Thursday 25 June 2015

Pretending to See the Future

A Tory MP wants a law committing the Government to assign 2% of spending to defence, in perpetuity.

This comes hot on the heels of George Osborne's plan to make all Governments balance their budgets in good times.

Now, I reckon it's generally a good idea to balance the books in good times. To borrow a Biblical analogy, if Gordon Brown had been chancellor to Pharaoh instead of Joseph, by the end of the 7 bad years the Egyptians would have been pretending they had grain - after giving everybody double rations during the good years, and handing out free craft beer to the masses. But passing a law about it is a bit stupid.

Stupidity isn't a sin, though I sometimes think it should be one. A moment's thought would show you can't bind the hands of future governments like this. At least, not unless someone got enthusiastic about a Constitution. In which case I refer you to the problems America has with guns.

And even if you are stupid, a bit of observation would help. Like the fact that the Tories are currently planning to revoke the law committing Governments to limiting child poverty.

Or not child poverty. Children in relative poverty. That was a stupid law, however well-meaning. If you want to reduce the number of children in relative poverty, just stop paying State pension. The number of children in relative poverty will plummet in very short order, because it's all relative and all the pensioners will now be poorer than the kids.

But never mind that. Labour passed a law to bind a future Government, and the Tories can revoke it. That's my point.

Unlike stupidity, pride actually is a sin. And the attempt to hold the future to your own standards is pride on a grand scale. It says that we, the people of the current day, are able to decide what the correct response will be to situations of which we can know nothing. We're like somebody in 1890, passing a law in perpetuity to say you can't take phones on trains, because people would trip over the leads.

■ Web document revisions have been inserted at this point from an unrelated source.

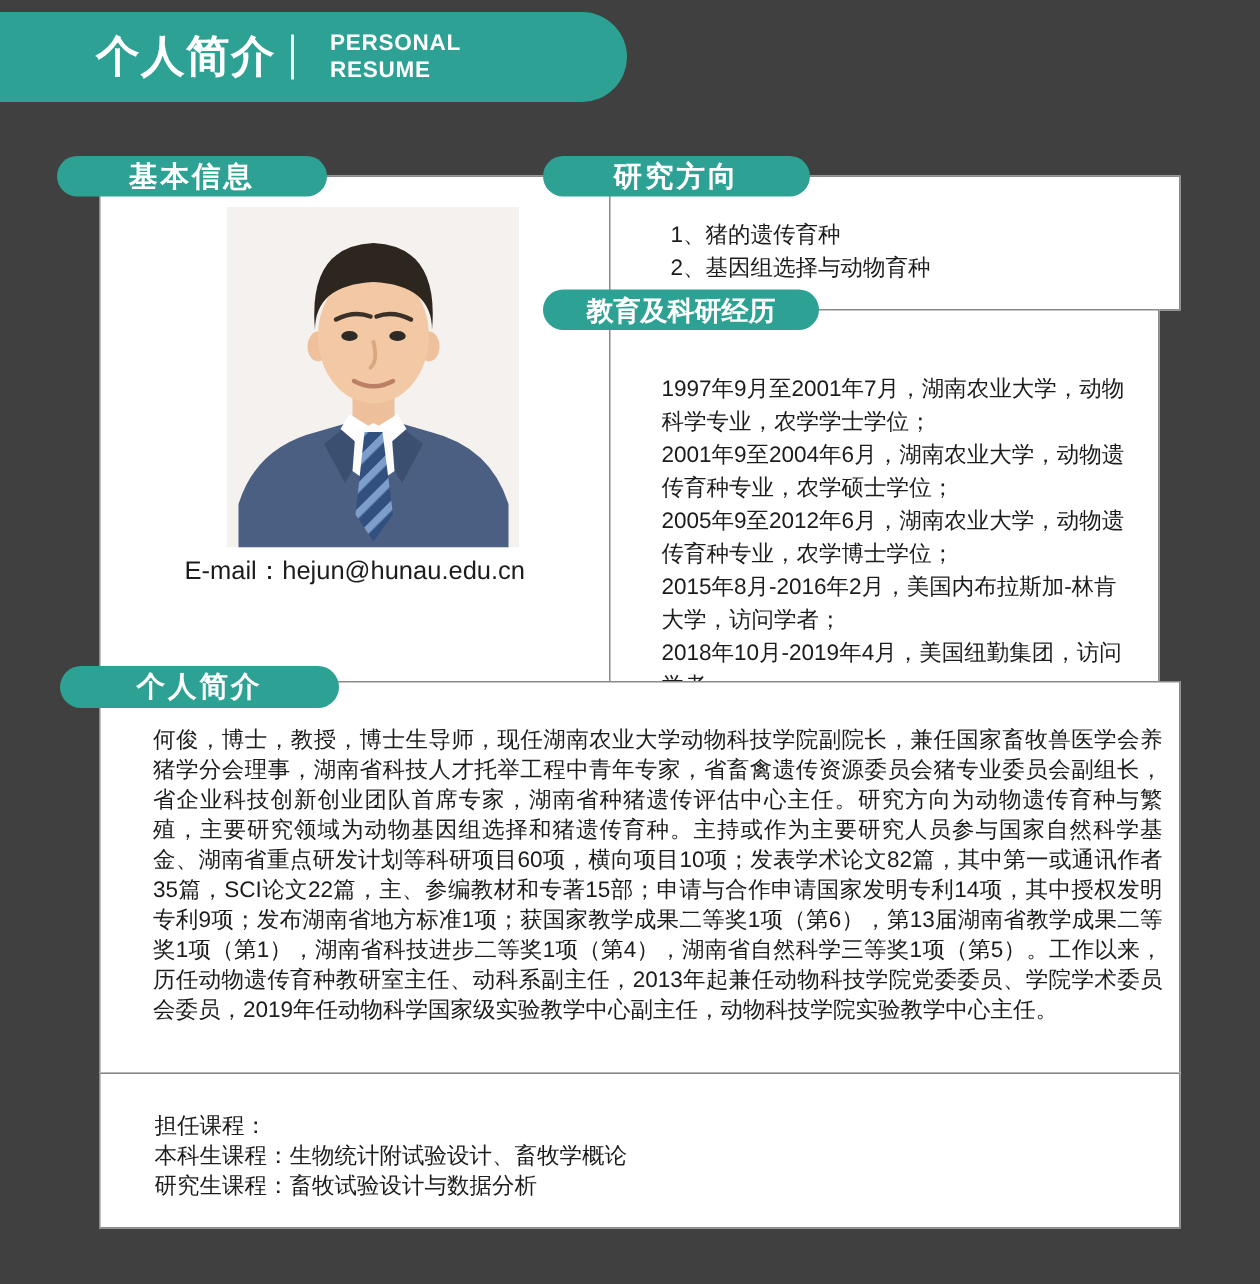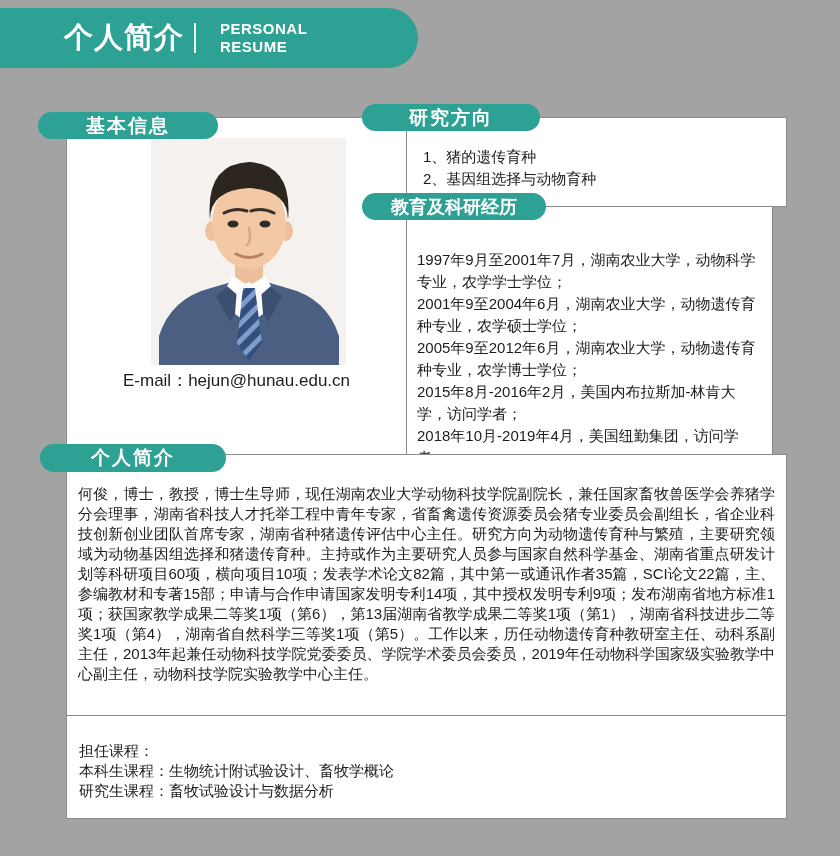--- a/index.html
+++ b/index.html
@@ -2,46 +2,46 @@
 <html style="--accent: #2da193; --border: #8a8a8a; --text: #1c1c1c;"><head>
 <meta charset="utf-8">
 <style>
   :root{
     --accent:#2da193;
     --border:#8a8a8a;
     --text:#1c1c1c;
   }
   html,body{margin:0;padding:0;background:#ffffff;}
   .page{
-    position:relative;width:840px;height:856px;background:#a3a3a3;overflow:hidden;
+    position:relative;width:840px;height:856px;background:#404040;overflow:hidden;
     font-family:"Liberation Sans","DejaVu Sans",sans-serif;color:var(--text);
   }
   
   .banner{
     position:absolute;left:0;top:8px;width:418px;height:60px;
     background:var(--accent);border-radius:0 32px 32px 0;
     display:flex;align-items:center;
   }
   .banner-title{margin-left:64px;font-size:29px;font-weight:bold;color:#fff;letter-spacing:1px;white-space:nowrap;}
   .banner-divider{width:2px;height:30px;background:rgba(255,255,255,.9);margin:0 24px 0 10px;flex:none;}
   .banner-sub{display:flex;flex-direction:column;color:#fff;font-weight:bold;font-size:15px;line-height:18px;letter-spacing:.5px;}
   
-  .box{position:absolute;border:1px solid var(--border);box-sizing:border-box;background:#fff;}
+  .box{position:absolute;border:1px solid var(--border);box-sizing:border-box;background:#fff;padding-left:24px;}
   #box-basic    {left:66px; top:117px;width:341px;height:338px;}
   #box-research {left:406px;top:117px;width:381px;height:90px;}
   #box-education{left:406px;top:206px;width:367px;height:249px;}
   #box-bio      {left:66px; top:454px;width:721px;height:262px;}
   #box-courses  {left:66px; top:715px;width:721px;height:104px;}
   
   .pill{
     position:absolute;height:27px;background:var(--accent);border-radius:15px;
     color:#fff;font-weight:bold;font-size:19px;letter-spacing:2px;
     display:flex;align-items:center;justify-content:center;z-index:3;white-space:nowrap;
   }
-  #pill-basic    {left:38px; top:104px;width:180px;margin-top:8px;}
+  #pill-basic    {left:38px; top:104px;width:180px;}
   #pill-research {left:362px;top:104px;width:178px;}
   #pill-education{left:362px;top:193px;width:184px;font-size:18px;letter-spacing:0;}
   #pill-profile  {left:40px; top:444px;width:186px;height:28px;}
   #pill-courses  {left:43px; top:701px;width:176px;height:28px;}
   
   .photo{position:absolute;left:84px;top:20px;width:195px;height:227px;display:block;}
   .contact-line{position:absolute;left:0;right:0;text-align:center;font-size:17px;white-space:nowrap;}
   .email-line{top:251px;}
   .addr-line{top:283px;}
   

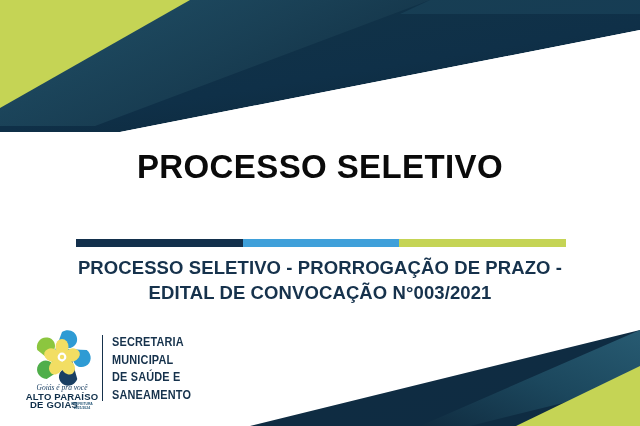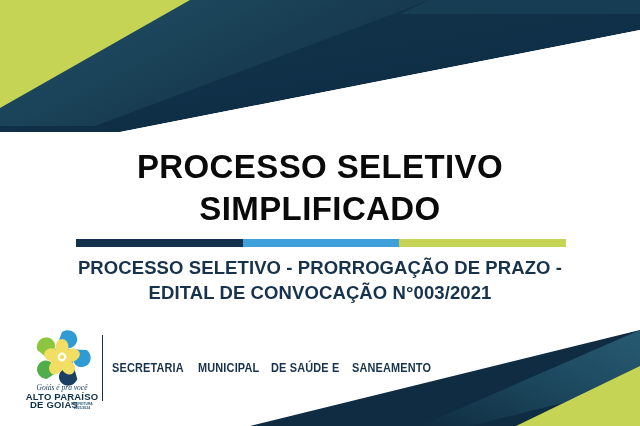--- a/index.html
+++ b/index.html
@@ -80,20 +80,21 @@
     z-index:5;
   }
   .emblem { width:72px; height:84px; display:block; }
   .logo-rule {
     width:1.4px; height:66px;
     background:#16324c;
     margin:0 9px 0 4px;
   }
   .logo-text {
     display:flex;
+    flex-direction:column;
     justify-content:center;
   }
   .logo-text-line {
     font-family:"Liberation Sans Narrow","Liberation Sans", sans-serif;
     font-weight:bold;
     font-size:13px;
     line-height:17.5px;
     letter-spacing:0.2px;
     color:#16324c;
     transform:scaleX(0.84);
@@ -141,21 +142,20 @@
 
     <polygon points="0,132 120,132 640,30 640,426 0,426" fill="#ffffff"></polygon>
 
     <polygon points="250,426 640,330 640,426" fill="url(#gNavyBot)"></polygon>
     <polygon points="470,426 640,384 640,330 420,426" fill="url(#gTealBot)" opacity="0.9"></polygon>
     <polygon points="516,426 640,426 640,366" fill="#c5d455"></polygon>
   </svg>
 
   <div class="title-block">
     <span class="title-line">PROCESSO SELETIVO</span>
-    <span class="title-line">SIMPLIFICADO</span>
   </div>
 
   <div class="divider">
     <span class="seg seg-navy"></span>
     <span class="seg seg-blue"></span>
     <span class="seg seg-green"></span>
   </div>
 
   <div class="subtitle-block">
     <span class="subtitle-line">PROCESSO SELETIVO - PRORROGAÇÃO DE PRAZO -</span>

It's thinking like the people that the Prophet Isaiah satirises: "Tomorrow will be just like today - or even better. " And then deciding that, despite our weird belief in human progress, nobody can have a better view of how the future should work than we ourselves.

We don't know what the future will hold. We don't know whether the spending on defence will be zero, as we enter a world of peace and blessing, or 100 percent as we fight off an invasion from the Faroe Islands. We have no idea what priorities will be. We couldn't imagine. If somebody 20 years ago had said the World Wide Web would mostly be used for sharing pictures of drunk people and cats, so people on buses and at the world's great landmarks could see on their phones what drunk people and cats look like - who would have believed them?

We already have too much power over the future. The poison we pump, the plastic we discard, the animals we're wiping out - these are all forms of control. We're limiting the diversity, the health of the future. Let's concentrate on getting the world cleaned up and safe. And let the future pass its own laws.

1 comment :

  1. AFAIK, each UK Parliament starts its term with a completely clean slate. That is, it can repeal, revoke, overwrite, any Act passed by a predecessor. This is called "Parliamentary Sovereignty".

    Unfortunately, this means that each Parliament can do whatever the f*** it likes, restrained only by wisdom, common sense and decency. I wish.

    For example, it was held to be a principle that no law could be passed to apply retrospectively. Until IDS and his munchkins discovered that one of his bright benefits ideas could be successfully challenged, leading to massive compensation claims by the unjustly and illegally disadvantaged, whereat he/they promptly rewrote the offending portions of the law to prevent any such outcome. So there!